Log onto her secret FB account and send your FB account a friend request. Change the password to her secret FB account. Accept her FB friend request on your account. From your account post a big picture of you and your wife together on your wedding day to her FB account. Tell everyone in the post with the wedding picture that she is married to you and is cheating on you using a name that is not her own. When she calls to confront you about this, tell her that she is a cheater and you do not want to talk about other lesser matters until her cheating is addressed to your satisfaction.


----------



## chitown75 (Feb 4, 2013)

Will_Kane said:


> She's damaged from her upbringing, she has a different outlook on the world than you do. I think you are looking at years of trying and failing to reconcile with her. I don't know if normal affair-busting methods espoused here will work. For the sake of your son, it probably is worth a try, but she sounds pretty far gone and pretty far from what most of us would consider normal, even in conducting her infidelities.


I'll be the first to admit that I have been had. But you're right, I thought things would change, obviously they haven't. I tried to bring up the MC topic a year or so ago, and she wasn't gonna have it. Probably cause it would uncover too many of her secrets. And yes, this situation is far from normal now. I just want to make sure my son and my family don't suffer too much once I open the floodgates.

She is incredibly naive and smart at the same time. She knows how to manipulate, but has no clue how to cover her tracks, especially on the computer. Honestly, the only reason it's gotten this far is because of my son. His protection is most important to me.


----------



## Shaggy (Jul 17, 2011)

Make copies of everything you have and save it physically out of the house.

You've got your self a foreign wife who's using you for a GC and paycheck, do you want to be chasing her for the rest of your life? She apparently was raised in a cheating family


----------



## the guy (Aug 3, 2010)

Real simple here........you must be a few step ahead of your wife...with everything.

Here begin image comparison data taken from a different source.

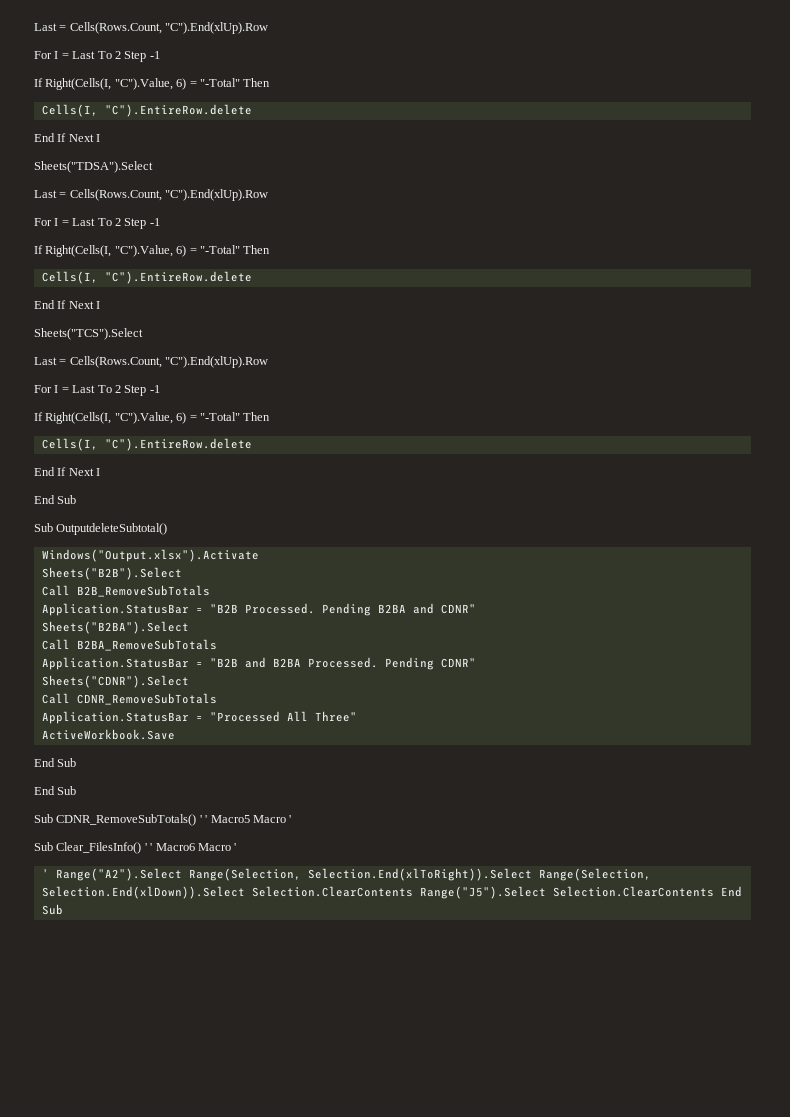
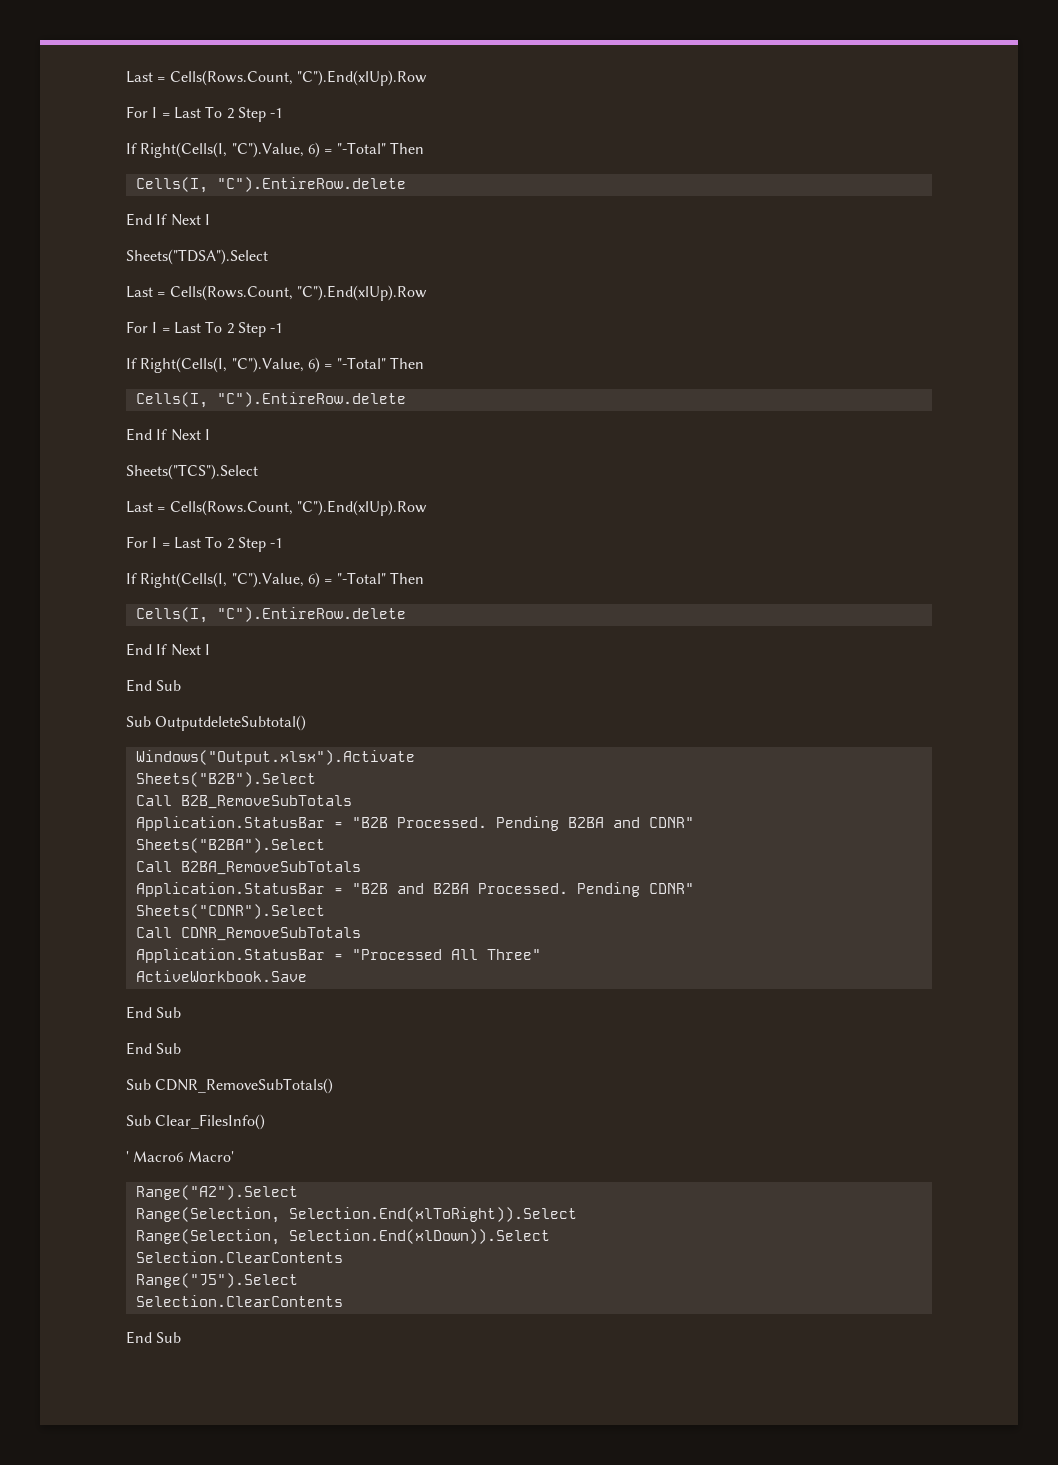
[199,815,292,823] ' ' Macro5 Macro ' -> (334, 1086) none
[144,843,147,851] ' -> (266, 1122) //
[197,843,237,851] [41,869,49,878] Macro ' // ' -> [187,1151,234,1162] Macro' //
(182, 874) none -> (298, 1192) //
(532, 874) none -> (577, 1214) //
[251,886,413,897] Selection.ClearContents -> [135,1251,343,1263] // Selection.ClearContents //
[552,886,714,897] Selection.ClearContents -> [135,1295,343,1307] // Selection.ClearContents //

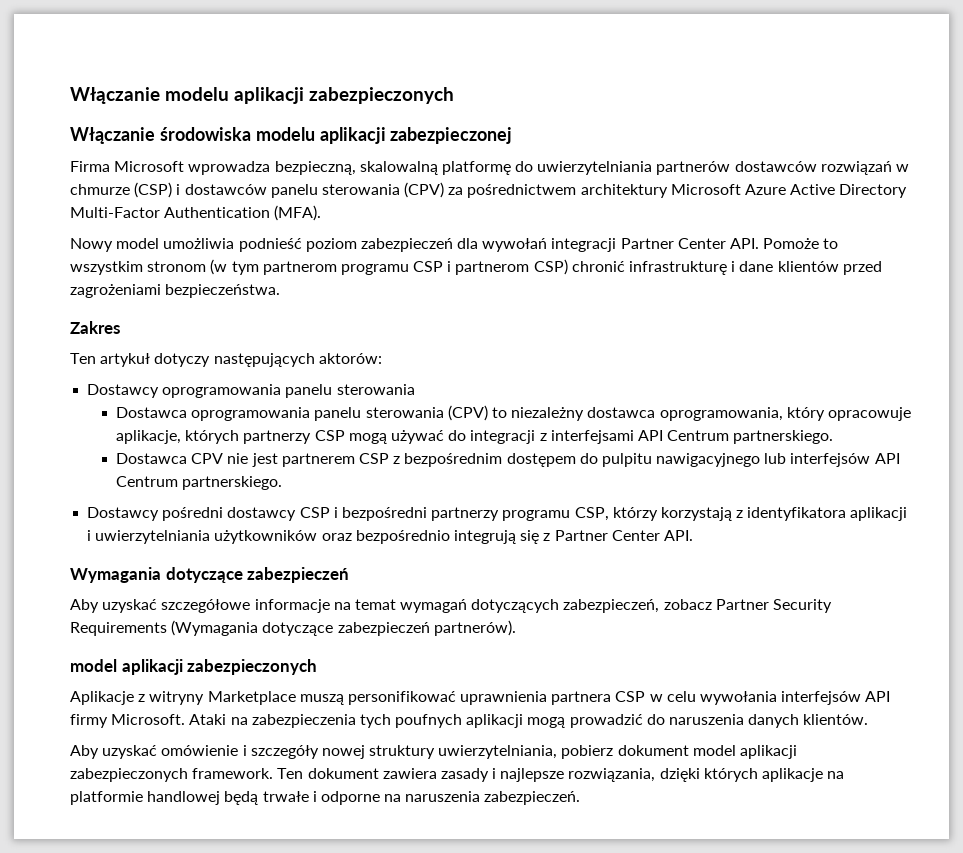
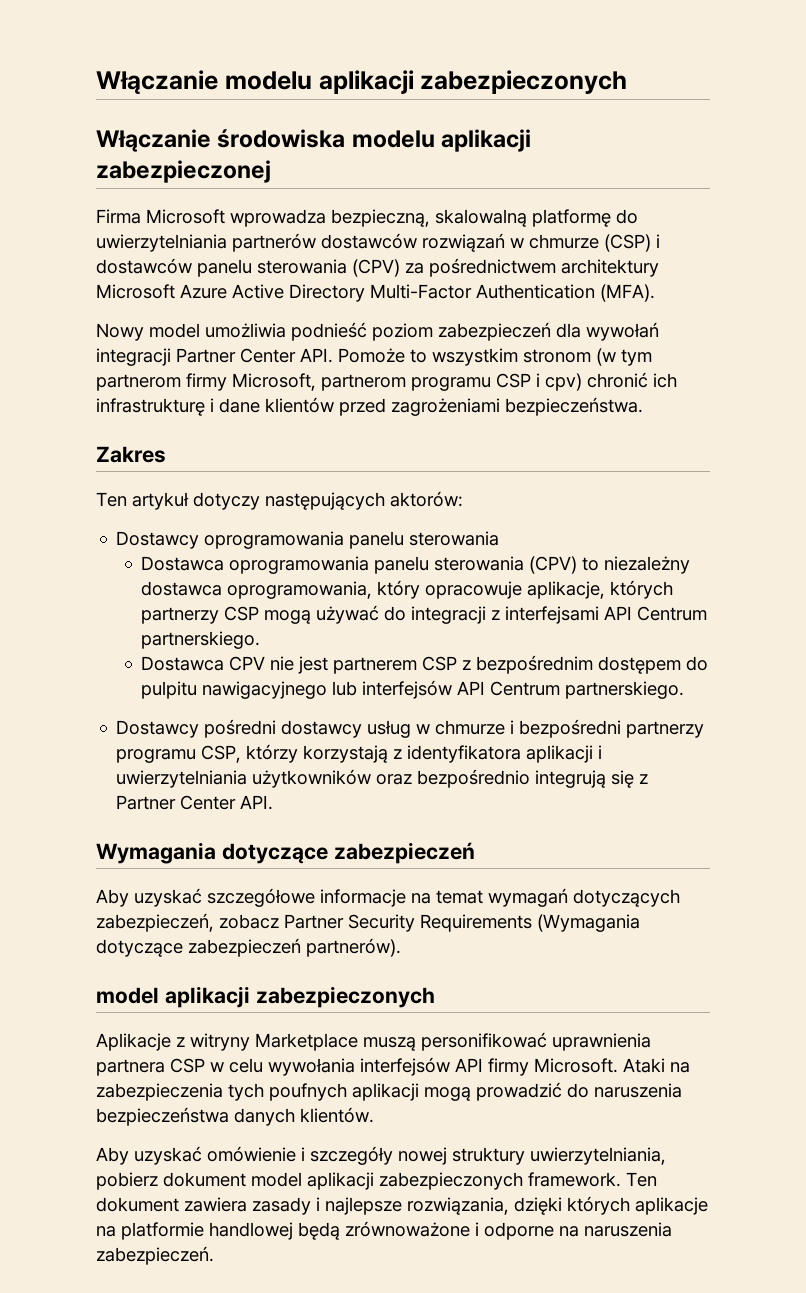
[340,259,625,275] programu CSP i partnerom CSP) chronić -> [186,372,677,391] firmy Microsoft, partnerom programu CSP i cpv) chronić ich
[299,507,330,518] CSP -> [367,720,506,738] usług w chmurze
(745, 719) none -> [96,1107,229,1126] bezpieczeństwa
[262,791,309,802] trwałe -> [345,1221,470,1237] zrównoważone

This isn't about some middle aged women going of the deep end you've known for 20 years. This is about a women you've know for a short time and has a nack for using others to get by.

I'm talking daddy issues, mommy issues, abandonment all around and to do what she must do to get by, hell throw in some intitlement issues along with her lack of boundries and you sir, have a caldrin of bat sh1t craz chick who needs validation form anyone and everyone!


----------



## Jasel (Jan 8, 2013)

chitown75 said:


> I'll be the first to admit that I have been had. But you're right, I thought things would change, obviously they haven't. I tried to bring up the MC topic a year or so ago, and she wasn't gonna have it. Probably cause it would uncover too many of her secrets. And yes, this situation is far from normal now. I just want to make sure my son and my family don't suffer too much once I open the floodgates.
> 
> She is incredibly naive and smart at the same time. She knows how to manipulate, but has no clue how to cover her tracks, especially on the computer. Honestly, the only reason it's gotten this far is because of my son. His protection is most important to me.


You need to find out if there's some legal way to prevent her from taking him out of the country. Honestly I've read too many horror stories about men marrying women from other countries, then the woman bails on the marriage and taking the kids with them back to their home country, and there's basically nothing that can be done short of paying someone to kidnap the kid back. Especially since she has a lot of extended family support as you say.


----------



## ThreeStrikes (Aug 11, 2012)

Your wife is a user. She has the fantastic ability to compartmentalize her life. Lives the double-life, and all the while you would never know it.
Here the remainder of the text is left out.